En esa visita, nos relató su encuentro con el que considero como el más importante personaje popular de Cuba durante el siglo XX. Para ello, Eusebio Leal fue hasta su infancia, cuando jugaba con otros niños en los jardines del Hospital de Emergencias y allí vio y conversó por primera vez con el Caballero, cuya personalidad le produjo desde entonces una especial fascinación. Recordó también que su madre, Silvia Spengler, le ofrecía a Lledín agua y algo de comer en los alrededores de la intersección de las calles Infanta y San Lázaro.
Como petición, me entregó un folleto, «La Habana Intramuros», lujosamente impreso, para que quien era entonces mi paciente, lo firmara a fin de guardarlo como recuerdo. Una foto del personaje aparecía al final del folleto. Sobre la imagen, el Caballero comentaría más tarde que era la mejor foto que le habían hecho. Estaría en la portada del libro que cuenta su vida, «Yo soy el Caballero de París», publicado por personas generosas en España, en la comunidad autónoma de Extremadura, en su primera edición.
Sobre la imagen, el Caballero comentaría más tarde que era la mejor foto que le habían hecho. Estaría en la portada del libro que cuenta su vida.
Cumplí con la petición del historiador y el ilustre huésped de La Habana, con manos temblorosas, ya en su lecho de enfermo en el Hospital Psiquiátrico, dejó estampada su firma en el fino folleto del otro ilustre habitante de la ciudad. Conocía a Leal, pero no recordaba al niño que vio por primera vez en el jardín de un Hospital. «Para Leal», escribió y contó con detalles agradecidos el gesto amoroso de Silvia Spengler. En voz muy baja me dijo: «Guarden los documentos para la historia de la ciudad».
El folleto regresaría en breve a las manos de Eusebio Leal, quien en una ocasión, al referirse a la enfermedad de Lledín, afirmó: «A todos los que en Cuba han luchado por hacer algo diferente y mejor los han tildado de locos». Mencionó a Martí, Chibás y Fidel. «A mí me dicen el loco del Museo». Sonrió y nosotros con él.

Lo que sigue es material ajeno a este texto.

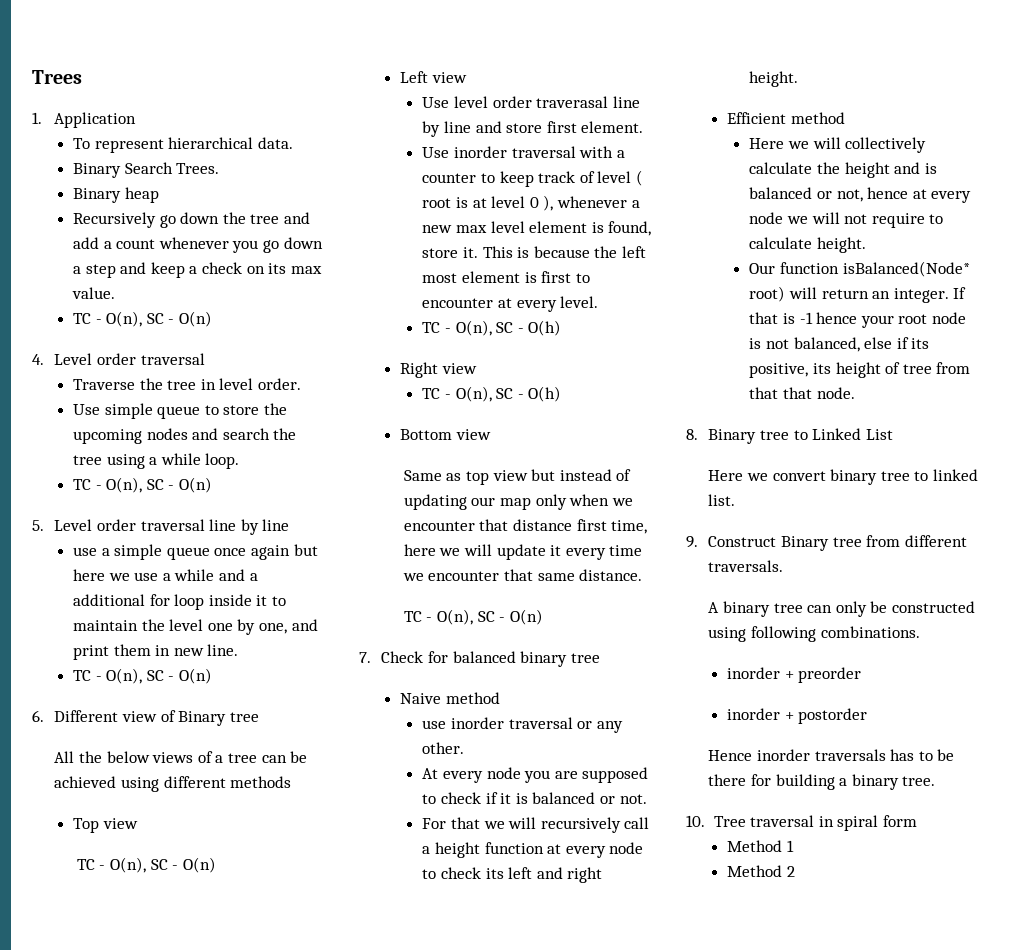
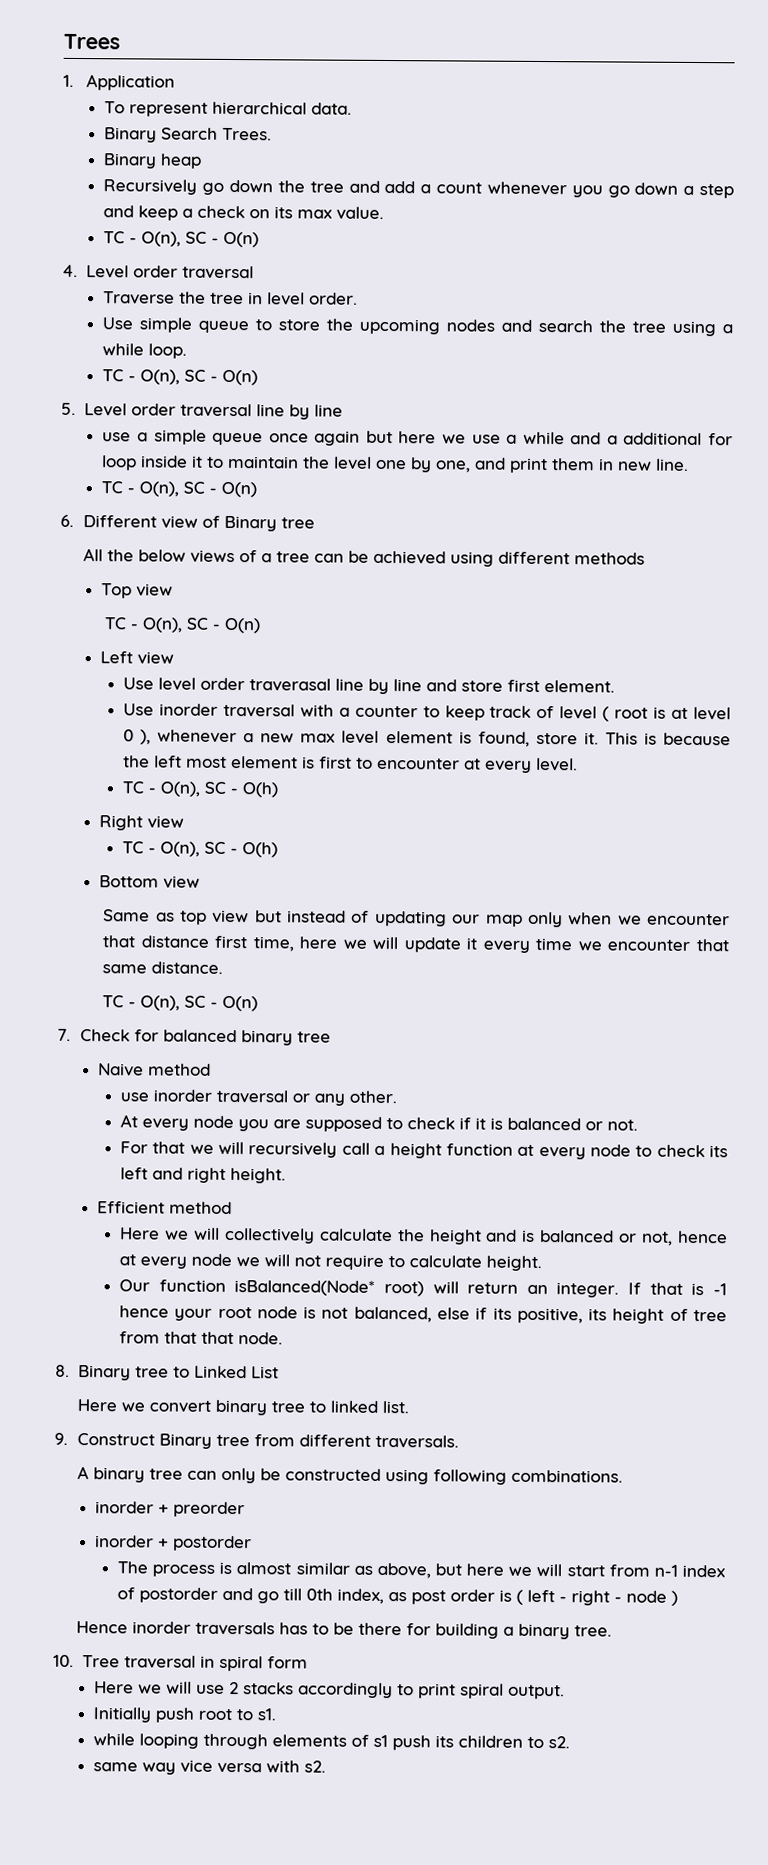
(868, 716) none -> [116,1561,726,1579] [116,1587,678,1606] // The process is almost similar as above, but here we will start from n-1 index of postorder and go till 0th index, as post order is ( left - right - node )
[727,840,794,852] [727,865,795,877] Method 1 // Method 2 -> [94,1681,566,1700] [93,1707,277,1723] [93,1733,571,1751] [93,1759,327,1775] Here we will use 2 stacks accordingly to print spiral output. // Initially push root to s1. // while looping through elements of s1 push its children to s2. // same way vice versa with s2.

Le pregunté si podía ayudarnos a recrear la atmósfera de La Habana en los años en que vivió el Caballero. «Vayan a ver a José Luciano Franco», respondió y observó mi expresión facial, con aquella agudeza que era una de sus características. «De parte mía». Nos enviaba a una personalidad de las Ciencias Sociales que conocía perfectamente esa época y trabajaba incansablemente en el Archivo Nacional de Cuba.

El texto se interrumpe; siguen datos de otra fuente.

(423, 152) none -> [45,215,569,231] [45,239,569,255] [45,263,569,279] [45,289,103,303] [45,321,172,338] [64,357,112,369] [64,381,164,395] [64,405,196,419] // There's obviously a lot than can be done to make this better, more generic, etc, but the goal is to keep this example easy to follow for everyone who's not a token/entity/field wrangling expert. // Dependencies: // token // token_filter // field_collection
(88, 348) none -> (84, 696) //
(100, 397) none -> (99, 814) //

Nos obsequió uno de aquellos viejos discos de vinilo con discursos y otras intervenciones de Emilio Roig.
Después nos vimos varias veces. Presentó mi libro en el Convento de San Francisco de Asís. Nos hicimos amigos. Fue uno de los primeros en llamarme al hospital cuando tuve un infarto. Promovió la idea que se llevó a cabo de colocar la escultura del Caballero de París frente a la Basílica Menor del Convento de San Francisco de Asís, y de trasladar los restos de aquel desde el cementerio de Santiago de las Vegas hasta ese lugar.

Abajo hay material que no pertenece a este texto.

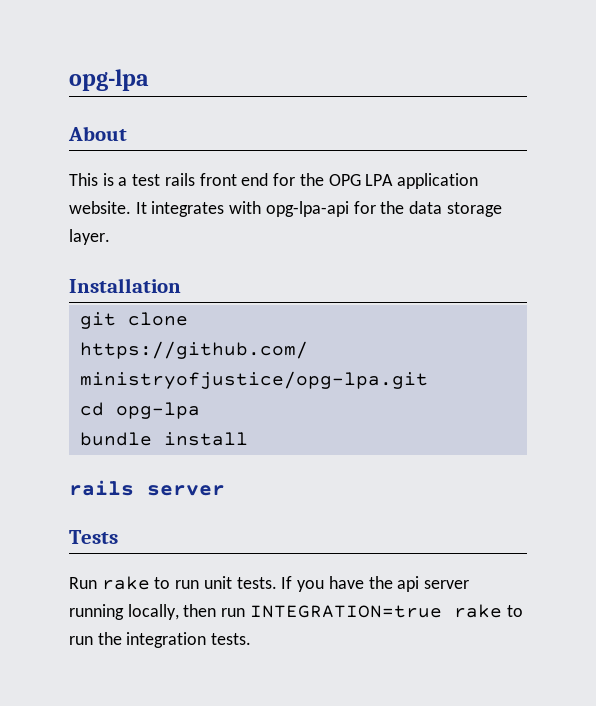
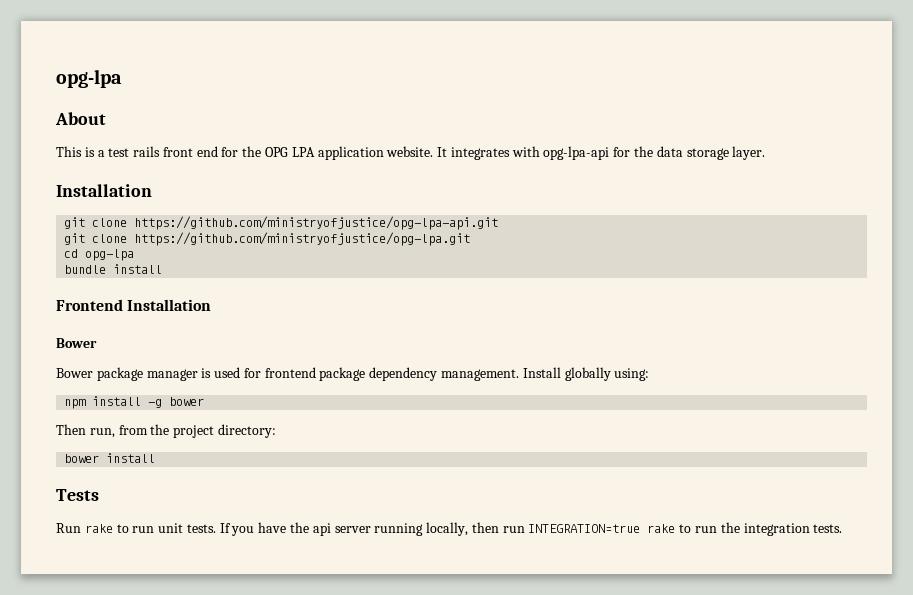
(181, 285) none -> [64,216,499,230] // git clone https://github.com/ministryofjustice/opg-lpa-api.git
[69,480,225,496] rails server -> [56,299,212,311] [56,338,97,348] [56,367,650,381] [64,396,205,409] [56,424,276,438] [64,453,156,463] Frontend Installation // Bower // Bower package manager is used for frontend package dependency management. Install globally using: // npm install -g bower // Then run, from the project directory: // bower install

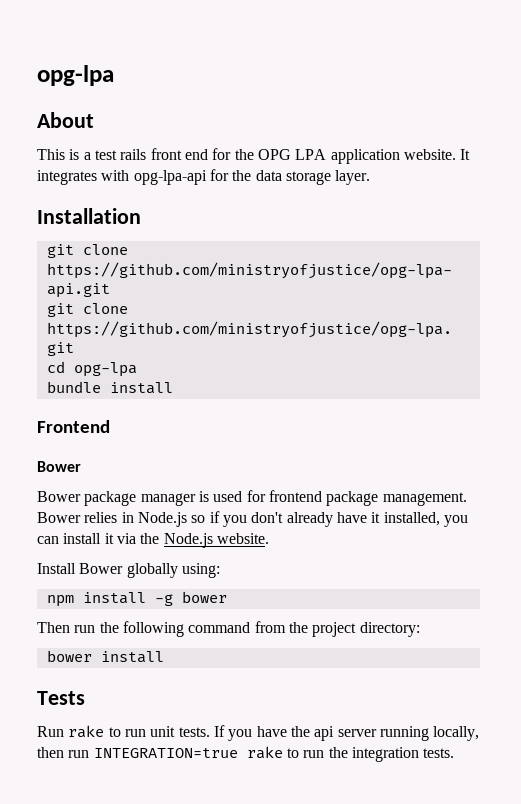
[127,299,212,311] Installation -> (110, 426) none
[369,367,561,381] dependency management. Install -> [382,492,467,506] [37,511,468,527] [37,533,269,548] [37,563,124,574] management. Bower relies in Node.js so if you don't already have it installed, you can install it via the Node.js website. // Install Bower
[89,428,115,438] run, -> [74,621,251,637] run the following command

Volví mucho tiempo después al Museo de la Ciudad de La Habana. Él ya no estaba. Una fila de personas silenciosas con nasobucos y guardando el distanciamiento físico esperaba para firmar el Libro de Condolencias, abierto por su muerte. Entonces escribí, evocando el día que acogió a dos desconocidos con decencia y afecto: «Para el amigo Leal, quien siempre puso un poco de locura a la cordura».
Regresaré al sitio donde se nos convoque para rendirle tributo nuevamente a Eusebio Leal.